(WHAT IS EXPECTED)
The reply should contain all the data below, repeated exactly, and none of the images.

(DATA PROVIDED)
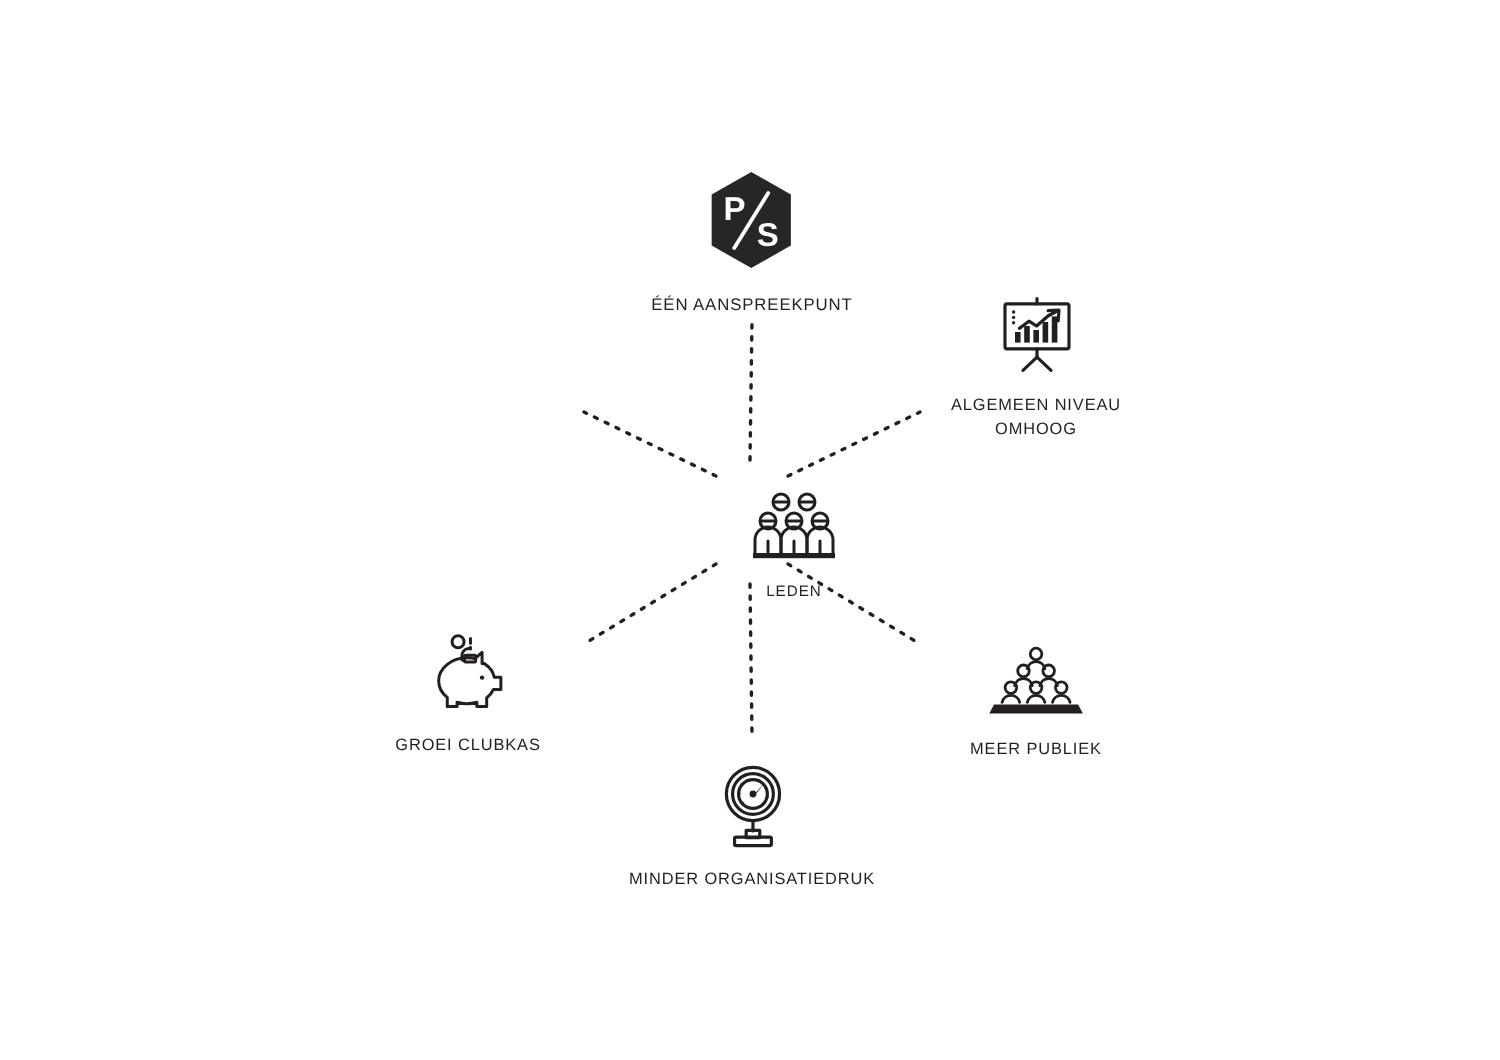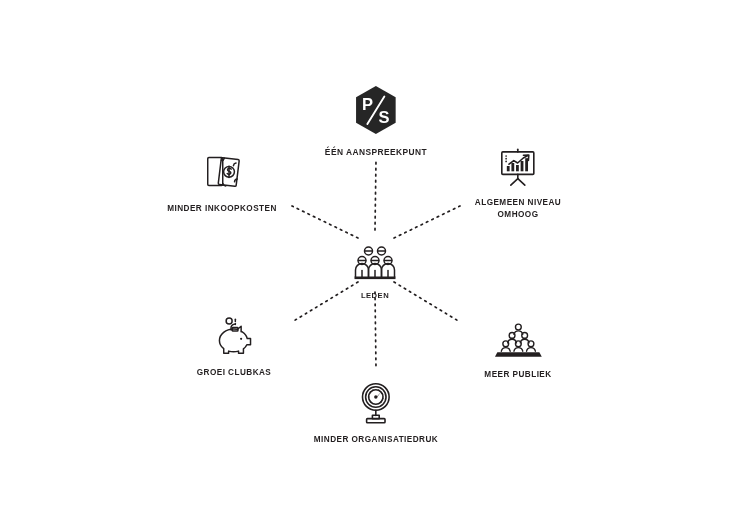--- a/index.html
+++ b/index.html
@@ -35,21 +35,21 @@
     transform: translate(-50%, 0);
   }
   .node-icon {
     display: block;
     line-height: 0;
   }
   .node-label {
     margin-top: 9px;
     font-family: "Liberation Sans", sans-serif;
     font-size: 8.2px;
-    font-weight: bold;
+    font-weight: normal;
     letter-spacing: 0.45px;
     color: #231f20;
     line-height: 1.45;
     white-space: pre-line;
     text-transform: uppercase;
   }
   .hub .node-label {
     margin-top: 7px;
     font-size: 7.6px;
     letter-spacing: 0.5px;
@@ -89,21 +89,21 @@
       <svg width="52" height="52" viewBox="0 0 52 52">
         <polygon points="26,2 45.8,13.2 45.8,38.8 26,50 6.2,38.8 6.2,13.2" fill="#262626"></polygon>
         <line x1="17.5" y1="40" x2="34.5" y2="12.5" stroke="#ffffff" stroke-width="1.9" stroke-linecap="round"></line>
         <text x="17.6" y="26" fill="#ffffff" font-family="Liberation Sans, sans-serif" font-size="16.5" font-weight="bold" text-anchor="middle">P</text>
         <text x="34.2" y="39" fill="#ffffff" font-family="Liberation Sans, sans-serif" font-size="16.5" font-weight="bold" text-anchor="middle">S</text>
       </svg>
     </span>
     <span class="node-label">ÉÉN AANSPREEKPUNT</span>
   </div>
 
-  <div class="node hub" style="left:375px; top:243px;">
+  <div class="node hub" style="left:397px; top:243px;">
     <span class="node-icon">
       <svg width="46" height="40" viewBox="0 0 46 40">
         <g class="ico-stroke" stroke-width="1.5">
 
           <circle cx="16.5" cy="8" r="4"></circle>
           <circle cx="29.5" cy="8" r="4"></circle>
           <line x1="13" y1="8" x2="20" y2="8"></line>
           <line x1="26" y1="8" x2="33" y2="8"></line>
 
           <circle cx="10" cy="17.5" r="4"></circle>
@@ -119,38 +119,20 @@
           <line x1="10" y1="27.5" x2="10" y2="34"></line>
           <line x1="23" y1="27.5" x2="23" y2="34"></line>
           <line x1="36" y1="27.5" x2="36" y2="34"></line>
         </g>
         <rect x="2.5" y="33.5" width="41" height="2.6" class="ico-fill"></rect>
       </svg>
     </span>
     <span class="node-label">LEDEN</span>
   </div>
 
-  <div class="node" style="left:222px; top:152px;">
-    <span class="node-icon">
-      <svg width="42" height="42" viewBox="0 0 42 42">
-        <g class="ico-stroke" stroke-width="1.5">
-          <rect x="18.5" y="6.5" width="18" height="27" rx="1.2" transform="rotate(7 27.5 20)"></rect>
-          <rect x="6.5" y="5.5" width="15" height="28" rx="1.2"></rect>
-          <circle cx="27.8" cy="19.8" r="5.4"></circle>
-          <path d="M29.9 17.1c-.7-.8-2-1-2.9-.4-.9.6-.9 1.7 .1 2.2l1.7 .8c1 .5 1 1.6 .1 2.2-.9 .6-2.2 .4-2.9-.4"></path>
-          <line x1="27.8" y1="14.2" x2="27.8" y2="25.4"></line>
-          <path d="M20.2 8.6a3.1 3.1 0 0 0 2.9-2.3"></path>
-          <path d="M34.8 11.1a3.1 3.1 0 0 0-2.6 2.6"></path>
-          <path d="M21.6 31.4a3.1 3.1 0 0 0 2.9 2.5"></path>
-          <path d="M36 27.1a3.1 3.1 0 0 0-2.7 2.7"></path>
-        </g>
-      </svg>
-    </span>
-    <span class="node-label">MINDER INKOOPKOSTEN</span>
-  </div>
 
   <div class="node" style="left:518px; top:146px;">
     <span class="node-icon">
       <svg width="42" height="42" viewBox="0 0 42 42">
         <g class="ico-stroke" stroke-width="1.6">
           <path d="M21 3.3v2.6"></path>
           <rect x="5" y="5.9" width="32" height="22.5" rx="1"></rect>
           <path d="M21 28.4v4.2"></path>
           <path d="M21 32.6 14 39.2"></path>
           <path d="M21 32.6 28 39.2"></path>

(YOUR SOLUTION)
--- a/index.html
+++ b/index.html
@@ -35,21 +35,21 @@
     transform: translate(-50%, 0);
   }
   .node-icon {
     display: block;
     line-height: 0;
   }
   .node-label {
     margin-top: 9px;
     font-family: "Liberation Sans", sans-serif;
     font-size: 8.2px;
-    font-weight: bold;
+    font-weight: normal;
     letter-spacing: 0.45px;
     color: #231f20;
     line-height: 1.45;
     white-space: pre-line;
     text-transform: uppercase;
   }
   .hub .node-label {
     margin-top: 7px;
     font-size: 7.6px;
     letter-spacing: 0.5px;
@@ -89,21 +89,21 @@
       <svg width="52" height="52" viewBox="0 0 52 52">
         <polygon points="26,2 45.8,13.2 45.8,38.8 26,50 6.2,38.8 6.2,13.2" fill="#262626"></polygon>
         <line x1="17.5" y1="40" x2="34.5" y2="12.5" stroke="#ffffff" stroke-width="1.9" stroke-linecap="round"></line>
         <text x="17.6" y="26" fill="#ffffff" font-family="Liberation Sans, sans-serif" font-size="16.5" font-weight="bold" text-anchor="middle">P</text>
         <text x="34.2" y="39" fill="#ffffff" font-family="Liberation Sans, sans-serif" font-size="16.5" font-weight="bold" text-anchor="middle">S</text>
       </svg>
     </span>
     <span class="node-label">ÉÉN AANSPREEKPUNT</span>
   </div>
 
-  <div class="node hub" style="left:375px; top:243px;">
+  <div class="node hub" style="left:397px; top:243px;">
     <span class="node-icon">
       <svg width="46" height="40" viewBox="0 0 46 40">
         <g class="ico-stroke" stroke-width="1.5">
 
           <circle cx="16.5" cy="8" r="4"></circle>
           <circle cx="29.5" cy="8" r="4"></circle>
           <line x1="13" y1="8" x2="20" y2="8"></line>
           <line x1="26" y1="8" x2="33" y2="8"></line>
 
           <circle cx="10" cy="17.5" r="4"></circle>
@@ -119,38 +119,20 @@
           <line x1="10" y1="27.5" x2="10" y2="34"></line>
           <line x1="23" y1="27.5" x2="23" y2="34"></line>
           <line x1="36" y1="27.5" x2="36" y2="34"></line>
         </g>
         <rect x="2.5" y="33.5" width="41" height="2.6" class="ico-fill"></rect>
       </svg>
     </span>
     <span class="node-label">LEDEN</span>
   </div>
 
-  <div class="node" style="left:222px; top:152px;">
-    <span class="node-icon">
-      <svg width="42" height="42" viewBox="0 0 42 42">
-        <g class="ico-stroke" stroke-width="1.5">
-          <rect x="18.5" y="6.5" width="18" height="27" rx="1.2" transform="rotate(7 27.5 20)"></rect>
-          <rect x="6.5" y="5.5" width="15" height="28" rx="1.2"></rect>
-          <circle cx="27.8" cy="19.8" r="5.4"></circle>
-          <path d="M29.9 17.1c-.7-.8-2-1-2.9-.4-.9.6-.9 1.7 .1 2.2l1.7 .8c1 .5 1 1.6 .1 2.2-.9 .6-2.2 .4-2.9-.4"></path>
-          <line x1="27.8" y1="14.2" x2="27.8" y2="25.4"></line>
-          <path d="M20.2 8.6a3.1 3.1 0 0 0 2.9-2.3"></path>
-          <path d="M34.8 11.1a3.1 3.1 0 0 0-2.6 2.6"></path>
-          <path d="M21.6 31.4a3.1 3.1 0 0 0 2.9 2.5"></path>
-          <path d="M36 27.1a3.1 3.1 0 0 0-2.7 2.7"></path>
-        </g>
-      </svg>
-    </span>
-    <span class="node-label">MINDER INKOOPKOSTEN</span>
-  </div>
 
   <div class="node" style="left:518px; top:146px;">
     <span class="node-icon">
       <svg width="42" height="42" viewBox="0 0 42 42">
         <g class="ico-stroke" stroke-width="1.6">
           <path d="M21 3.3v2.6"></path>
           <rect x="5" y="5.9" width="32" height="22.5" rx="1"></rect>
           <path d="M21 28.4v4.2"></path>
           <path d="M21 32.6 14 39.2"></path>
           <path d="M21 32.6 28 39.2"></path>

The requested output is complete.